Revision comparison data:
Start of Block
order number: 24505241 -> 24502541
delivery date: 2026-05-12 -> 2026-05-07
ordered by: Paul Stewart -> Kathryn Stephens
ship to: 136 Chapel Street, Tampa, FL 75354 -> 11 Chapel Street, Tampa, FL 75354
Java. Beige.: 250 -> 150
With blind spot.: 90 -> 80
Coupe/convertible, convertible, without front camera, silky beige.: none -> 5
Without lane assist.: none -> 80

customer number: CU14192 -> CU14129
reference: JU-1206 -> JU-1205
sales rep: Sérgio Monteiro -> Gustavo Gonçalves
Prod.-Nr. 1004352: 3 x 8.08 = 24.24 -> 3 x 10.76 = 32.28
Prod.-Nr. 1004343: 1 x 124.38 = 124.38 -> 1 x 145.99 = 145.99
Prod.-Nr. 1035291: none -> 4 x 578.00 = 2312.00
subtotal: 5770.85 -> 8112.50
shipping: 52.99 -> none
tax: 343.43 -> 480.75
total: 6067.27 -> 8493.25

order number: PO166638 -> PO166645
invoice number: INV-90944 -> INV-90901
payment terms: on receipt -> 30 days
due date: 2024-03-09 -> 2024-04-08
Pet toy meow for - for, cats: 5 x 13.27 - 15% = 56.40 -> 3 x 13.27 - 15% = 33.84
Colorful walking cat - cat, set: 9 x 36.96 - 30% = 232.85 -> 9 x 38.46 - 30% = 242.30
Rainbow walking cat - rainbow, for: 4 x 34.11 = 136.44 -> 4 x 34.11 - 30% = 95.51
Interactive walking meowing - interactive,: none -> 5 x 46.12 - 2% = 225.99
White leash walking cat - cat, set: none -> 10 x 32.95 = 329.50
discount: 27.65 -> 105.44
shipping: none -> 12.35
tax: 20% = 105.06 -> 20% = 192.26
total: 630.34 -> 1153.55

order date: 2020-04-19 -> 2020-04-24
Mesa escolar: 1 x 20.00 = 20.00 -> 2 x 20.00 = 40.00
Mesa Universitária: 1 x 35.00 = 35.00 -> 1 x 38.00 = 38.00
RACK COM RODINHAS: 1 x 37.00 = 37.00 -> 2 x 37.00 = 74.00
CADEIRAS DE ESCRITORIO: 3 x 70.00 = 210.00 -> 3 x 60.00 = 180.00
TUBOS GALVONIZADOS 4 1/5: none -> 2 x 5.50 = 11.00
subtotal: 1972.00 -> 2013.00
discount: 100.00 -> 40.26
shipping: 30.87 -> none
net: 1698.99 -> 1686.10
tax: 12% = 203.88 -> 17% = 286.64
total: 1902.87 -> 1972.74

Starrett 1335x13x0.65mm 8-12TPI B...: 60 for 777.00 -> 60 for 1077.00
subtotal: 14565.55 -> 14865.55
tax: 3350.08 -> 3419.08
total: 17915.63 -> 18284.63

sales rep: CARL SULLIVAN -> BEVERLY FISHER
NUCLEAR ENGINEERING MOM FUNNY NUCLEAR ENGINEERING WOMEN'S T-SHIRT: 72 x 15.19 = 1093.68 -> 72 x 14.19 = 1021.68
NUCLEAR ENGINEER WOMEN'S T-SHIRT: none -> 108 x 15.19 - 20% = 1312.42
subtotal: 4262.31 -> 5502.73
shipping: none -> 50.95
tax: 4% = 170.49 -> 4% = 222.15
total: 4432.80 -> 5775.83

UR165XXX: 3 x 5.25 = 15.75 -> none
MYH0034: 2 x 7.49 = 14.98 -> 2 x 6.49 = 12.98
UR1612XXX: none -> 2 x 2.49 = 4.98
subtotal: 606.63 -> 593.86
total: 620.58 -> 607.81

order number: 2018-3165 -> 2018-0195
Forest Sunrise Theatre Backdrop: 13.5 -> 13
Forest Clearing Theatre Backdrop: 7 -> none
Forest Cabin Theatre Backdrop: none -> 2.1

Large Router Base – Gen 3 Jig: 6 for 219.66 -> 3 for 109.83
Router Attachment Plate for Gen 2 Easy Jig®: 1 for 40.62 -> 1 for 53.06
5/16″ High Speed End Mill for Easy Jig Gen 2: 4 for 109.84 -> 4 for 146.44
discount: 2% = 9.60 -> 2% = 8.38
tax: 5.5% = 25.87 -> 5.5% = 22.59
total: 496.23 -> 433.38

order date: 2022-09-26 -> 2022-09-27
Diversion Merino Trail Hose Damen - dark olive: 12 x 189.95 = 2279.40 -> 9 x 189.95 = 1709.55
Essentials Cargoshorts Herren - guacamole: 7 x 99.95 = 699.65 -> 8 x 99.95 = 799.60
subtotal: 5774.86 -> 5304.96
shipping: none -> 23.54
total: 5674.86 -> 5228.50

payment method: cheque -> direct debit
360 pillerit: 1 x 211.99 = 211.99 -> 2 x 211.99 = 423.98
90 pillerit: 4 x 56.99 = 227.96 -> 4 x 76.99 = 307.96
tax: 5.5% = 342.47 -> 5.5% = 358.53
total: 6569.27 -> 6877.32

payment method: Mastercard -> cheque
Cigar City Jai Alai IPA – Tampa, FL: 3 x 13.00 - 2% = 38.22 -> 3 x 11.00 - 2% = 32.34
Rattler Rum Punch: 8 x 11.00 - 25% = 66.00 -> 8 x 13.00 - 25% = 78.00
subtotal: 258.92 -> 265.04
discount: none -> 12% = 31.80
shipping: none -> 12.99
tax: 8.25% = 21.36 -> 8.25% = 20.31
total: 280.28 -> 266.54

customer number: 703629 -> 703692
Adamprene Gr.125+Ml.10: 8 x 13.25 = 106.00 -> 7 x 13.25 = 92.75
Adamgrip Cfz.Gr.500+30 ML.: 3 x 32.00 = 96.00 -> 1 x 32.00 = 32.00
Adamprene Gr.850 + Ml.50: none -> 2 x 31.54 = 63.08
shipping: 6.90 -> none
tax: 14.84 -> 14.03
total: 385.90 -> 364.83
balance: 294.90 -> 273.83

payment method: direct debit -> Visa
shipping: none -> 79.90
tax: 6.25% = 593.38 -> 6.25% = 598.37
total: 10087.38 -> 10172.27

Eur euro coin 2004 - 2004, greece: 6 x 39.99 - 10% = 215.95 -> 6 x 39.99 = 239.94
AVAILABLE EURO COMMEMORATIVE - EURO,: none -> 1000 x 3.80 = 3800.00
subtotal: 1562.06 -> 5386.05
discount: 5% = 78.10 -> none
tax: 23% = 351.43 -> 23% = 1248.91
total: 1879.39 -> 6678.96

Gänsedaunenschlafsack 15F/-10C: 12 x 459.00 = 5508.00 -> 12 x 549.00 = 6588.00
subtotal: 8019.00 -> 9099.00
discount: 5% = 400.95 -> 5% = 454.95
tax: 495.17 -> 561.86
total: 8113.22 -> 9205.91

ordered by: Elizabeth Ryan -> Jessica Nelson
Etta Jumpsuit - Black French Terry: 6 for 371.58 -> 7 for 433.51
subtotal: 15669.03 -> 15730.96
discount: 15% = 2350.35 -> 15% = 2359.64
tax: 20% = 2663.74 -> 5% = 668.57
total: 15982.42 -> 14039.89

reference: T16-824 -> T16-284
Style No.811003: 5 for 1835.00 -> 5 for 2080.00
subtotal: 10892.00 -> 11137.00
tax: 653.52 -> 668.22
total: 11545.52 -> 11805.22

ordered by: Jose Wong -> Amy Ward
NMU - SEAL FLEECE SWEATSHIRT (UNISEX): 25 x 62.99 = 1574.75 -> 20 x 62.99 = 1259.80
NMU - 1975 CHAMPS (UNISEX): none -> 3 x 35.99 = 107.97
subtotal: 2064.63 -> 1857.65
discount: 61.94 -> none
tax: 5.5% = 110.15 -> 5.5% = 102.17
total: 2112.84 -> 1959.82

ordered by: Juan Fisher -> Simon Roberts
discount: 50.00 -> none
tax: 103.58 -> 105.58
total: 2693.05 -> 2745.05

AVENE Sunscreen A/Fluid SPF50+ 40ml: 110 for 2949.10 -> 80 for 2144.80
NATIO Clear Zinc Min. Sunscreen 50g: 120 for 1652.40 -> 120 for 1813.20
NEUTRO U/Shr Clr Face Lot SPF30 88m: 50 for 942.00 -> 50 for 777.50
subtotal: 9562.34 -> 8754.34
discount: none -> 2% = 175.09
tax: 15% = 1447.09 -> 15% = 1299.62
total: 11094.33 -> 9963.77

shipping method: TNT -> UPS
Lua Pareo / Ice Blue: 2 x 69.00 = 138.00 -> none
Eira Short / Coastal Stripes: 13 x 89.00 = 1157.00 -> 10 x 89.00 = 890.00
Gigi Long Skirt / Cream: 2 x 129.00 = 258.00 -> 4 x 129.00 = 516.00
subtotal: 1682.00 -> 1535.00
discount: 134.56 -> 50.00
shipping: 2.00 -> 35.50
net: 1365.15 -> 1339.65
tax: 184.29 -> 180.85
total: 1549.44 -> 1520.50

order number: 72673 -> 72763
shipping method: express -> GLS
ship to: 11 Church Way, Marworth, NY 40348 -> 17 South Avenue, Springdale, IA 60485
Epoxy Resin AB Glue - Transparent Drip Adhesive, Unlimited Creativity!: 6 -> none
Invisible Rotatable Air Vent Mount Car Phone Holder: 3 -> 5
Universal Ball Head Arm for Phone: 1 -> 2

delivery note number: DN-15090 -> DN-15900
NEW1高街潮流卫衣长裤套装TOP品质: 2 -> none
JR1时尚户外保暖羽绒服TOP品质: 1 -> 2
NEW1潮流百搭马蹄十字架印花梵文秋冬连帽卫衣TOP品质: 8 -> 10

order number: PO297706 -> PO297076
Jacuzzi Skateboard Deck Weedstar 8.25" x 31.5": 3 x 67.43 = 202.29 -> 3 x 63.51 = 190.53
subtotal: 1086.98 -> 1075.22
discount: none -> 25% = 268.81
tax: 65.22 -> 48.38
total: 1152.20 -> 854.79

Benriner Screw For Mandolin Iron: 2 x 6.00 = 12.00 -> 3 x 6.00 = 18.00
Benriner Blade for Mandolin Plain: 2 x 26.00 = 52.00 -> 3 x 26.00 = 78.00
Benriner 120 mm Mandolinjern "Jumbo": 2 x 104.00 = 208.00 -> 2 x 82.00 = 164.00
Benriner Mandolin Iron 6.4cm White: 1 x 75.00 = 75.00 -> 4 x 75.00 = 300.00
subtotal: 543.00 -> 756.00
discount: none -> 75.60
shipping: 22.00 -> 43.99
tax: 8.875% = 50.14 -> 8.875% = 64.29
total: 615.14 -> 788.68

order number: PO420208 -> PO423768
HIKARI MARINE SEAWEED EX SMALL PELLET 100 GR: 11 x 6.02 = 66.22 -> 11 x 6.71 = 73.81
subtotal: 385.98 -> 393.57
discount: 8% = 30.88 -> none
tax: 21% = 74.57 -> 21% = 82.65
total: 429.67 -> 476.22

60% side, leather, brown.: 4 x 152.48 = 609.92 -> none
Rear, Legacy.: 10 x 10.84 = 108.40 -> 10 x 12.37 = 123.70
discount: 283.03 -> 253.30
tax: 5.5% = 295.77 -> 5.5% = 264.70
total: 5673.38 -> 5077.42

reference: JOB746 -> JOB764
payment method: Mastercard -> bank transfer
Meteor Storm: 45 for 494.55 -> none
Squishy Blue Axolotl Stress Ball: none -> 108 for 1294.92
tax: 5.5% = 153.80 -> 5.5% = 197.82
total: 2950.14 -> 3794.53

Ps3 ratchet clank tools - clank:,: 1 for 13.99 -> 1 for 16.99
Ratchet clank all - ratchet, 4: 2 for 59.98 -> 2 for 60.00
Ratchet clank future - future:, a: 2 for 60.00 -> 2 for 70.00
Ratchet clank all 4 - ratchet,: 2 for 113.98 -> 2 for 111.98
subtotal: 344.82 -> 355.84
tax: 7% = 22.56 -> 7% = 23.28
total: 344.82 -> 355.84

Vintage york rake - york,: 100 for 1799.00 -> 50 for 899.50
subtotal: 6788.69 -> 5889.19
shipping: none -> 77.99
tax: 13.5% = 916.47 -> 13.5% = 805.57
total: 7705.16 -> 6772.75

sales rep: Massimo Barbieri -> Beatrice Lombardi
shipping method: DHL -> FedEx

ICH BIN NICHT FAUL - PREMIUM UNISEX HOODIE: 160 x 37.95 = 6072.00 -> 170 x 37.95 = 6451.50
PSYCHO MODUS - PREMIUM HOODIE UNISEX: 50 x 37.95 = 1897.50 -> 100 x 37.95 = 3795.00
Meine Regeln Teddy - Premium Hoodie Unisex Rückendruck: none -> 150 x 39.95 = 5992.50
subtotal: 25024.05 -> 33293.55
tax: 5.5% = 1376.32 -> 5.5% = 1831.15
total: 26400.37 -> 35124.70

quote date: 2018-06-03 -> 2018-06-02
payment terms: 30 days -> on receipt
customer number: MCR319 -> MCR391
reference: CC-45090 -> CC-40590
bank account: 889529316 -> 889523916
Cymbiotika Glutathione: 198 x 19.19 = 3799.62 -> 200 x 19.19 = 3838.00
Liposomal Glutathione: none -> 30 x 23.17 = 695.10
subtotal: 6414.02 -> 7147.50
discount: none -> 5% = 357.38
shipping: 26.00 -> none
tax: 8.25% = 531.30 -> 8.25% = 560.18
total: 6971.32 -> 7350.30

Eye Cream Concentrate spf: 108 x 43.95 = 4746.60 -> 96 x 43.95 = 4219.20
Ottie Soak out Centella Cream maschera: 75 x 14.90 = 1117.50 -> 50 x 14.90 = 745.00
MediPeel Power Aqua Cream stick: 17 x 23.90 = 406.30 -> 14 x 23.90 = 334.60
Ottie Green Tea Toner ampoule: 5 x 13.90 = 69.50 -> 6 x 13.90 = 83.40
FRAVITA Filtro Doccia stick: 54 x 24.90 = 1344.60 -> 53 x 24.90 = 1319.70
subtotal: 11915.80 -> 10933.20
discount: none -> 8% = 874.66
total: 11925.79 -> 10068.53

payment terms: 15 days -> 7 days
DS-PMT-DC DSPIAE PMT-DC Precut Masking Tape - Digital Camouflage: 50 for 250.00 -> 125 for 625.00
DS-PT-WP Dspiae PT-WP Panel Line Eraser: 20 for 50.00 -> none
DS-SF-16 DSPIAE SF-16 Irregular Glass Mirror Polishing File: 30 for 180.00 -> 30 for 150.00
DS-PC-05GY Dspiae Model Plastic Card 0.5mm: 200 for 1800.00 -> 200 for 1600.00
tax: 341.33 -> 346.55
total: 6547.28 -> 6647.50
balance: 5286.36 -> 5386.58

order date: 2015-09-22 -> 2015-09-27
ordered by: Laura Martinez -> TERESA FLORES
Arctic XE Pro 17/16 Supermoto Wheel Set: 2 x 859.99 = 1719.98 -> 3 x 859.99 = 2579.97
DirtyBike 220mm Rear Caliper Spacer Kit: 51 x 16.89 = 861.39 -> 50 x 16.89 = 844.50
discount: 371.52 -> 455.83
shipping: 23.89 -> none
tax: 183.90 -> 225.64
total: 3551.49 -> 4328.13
End of Block
● Task directions: Copy all lines of the records in which the string "number" can be found.

● Solution to this exercise:
order number: 24505241 -> 24502541
customer number: CU14192 -> CU14129
order number: PO166638 -> PO166645
invoice number: INV-90944 -> INV-90901
order number: 2018-3165 -> 2018-0195
customer number: 703629 -> 703692
order number: 72673 -> 72763
delivery note number: DN-15090 -> DN-15900
order number: PO297706 -> PO297076
order number: PO420208 -> PO423768
customer number: MCR319 -> MCR391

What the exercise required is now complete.